• Task details: The required answer is every line of the data containing the word "tehnical".

• Listed records:

▬▬▬▬▬▬

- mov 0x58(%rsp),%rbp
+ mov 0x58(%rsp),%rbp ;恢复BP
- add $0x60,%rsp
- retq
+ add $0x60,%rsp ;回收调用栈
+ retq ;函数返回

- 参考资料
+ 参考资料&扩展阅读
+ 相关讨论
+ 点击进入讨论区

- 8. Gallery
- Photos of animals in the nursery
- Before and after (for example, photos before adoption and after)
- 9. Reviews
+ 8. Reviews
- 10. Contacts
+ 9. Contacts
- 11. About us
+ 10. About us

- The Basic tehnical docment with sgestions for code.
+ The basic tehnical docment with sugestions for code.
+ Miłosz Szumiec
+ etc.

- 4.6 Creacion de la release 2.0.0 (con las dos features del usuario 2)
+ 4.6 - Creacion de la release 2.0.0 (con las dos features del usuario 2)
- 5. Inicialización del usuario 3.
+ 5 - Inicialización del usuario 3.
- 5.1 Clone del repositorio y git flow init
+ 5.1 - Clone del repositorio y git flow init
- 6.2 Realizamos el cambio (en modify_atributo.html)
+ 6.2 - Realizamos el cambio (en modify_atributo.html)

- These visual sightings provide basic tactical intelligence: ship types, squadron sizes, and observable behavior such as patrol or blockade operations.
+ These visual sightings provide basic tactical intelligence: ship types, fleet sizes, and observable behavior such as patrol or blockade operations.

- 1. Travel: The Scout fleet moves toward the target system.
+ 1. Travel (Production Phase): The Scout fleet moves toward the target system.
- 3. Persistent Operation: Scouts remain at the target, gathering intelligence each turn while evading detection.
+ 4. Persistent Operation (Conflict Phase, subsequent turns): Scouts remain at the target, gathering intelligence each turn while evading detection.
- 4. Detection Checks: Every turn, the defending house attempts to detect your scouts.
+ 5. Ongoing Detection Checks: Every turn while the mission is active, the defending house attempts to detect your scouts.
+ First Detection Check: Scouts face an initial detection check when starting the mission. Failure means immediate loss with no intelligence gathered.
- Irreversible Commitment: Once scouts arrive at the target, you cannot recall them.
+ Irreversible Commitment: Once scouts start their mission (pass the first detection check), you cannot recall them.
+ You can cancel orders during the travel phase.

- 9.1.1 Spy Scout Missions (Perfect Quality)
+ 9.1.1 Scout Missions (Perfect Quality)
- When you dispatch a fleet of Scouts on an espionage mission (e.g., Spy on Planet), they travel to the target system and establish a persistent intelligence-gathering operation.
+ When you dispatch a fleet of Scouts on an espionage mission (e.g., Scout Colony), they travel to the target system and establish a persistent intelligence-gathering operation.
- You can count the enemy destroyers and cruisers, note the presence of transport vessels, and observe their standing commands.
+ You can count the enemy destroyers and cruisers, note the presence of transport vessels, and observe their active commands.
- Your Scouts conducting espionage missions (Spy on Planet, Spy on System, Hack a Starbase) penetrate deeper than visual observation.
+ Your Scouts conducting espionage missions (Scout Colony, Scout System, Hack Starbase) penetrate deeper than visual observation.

▬▬▬▬▬▬

• Exercise output:
- The Basic tehnical docment with sgestions for code.
+ The basic tehnical docment with sugestions for code.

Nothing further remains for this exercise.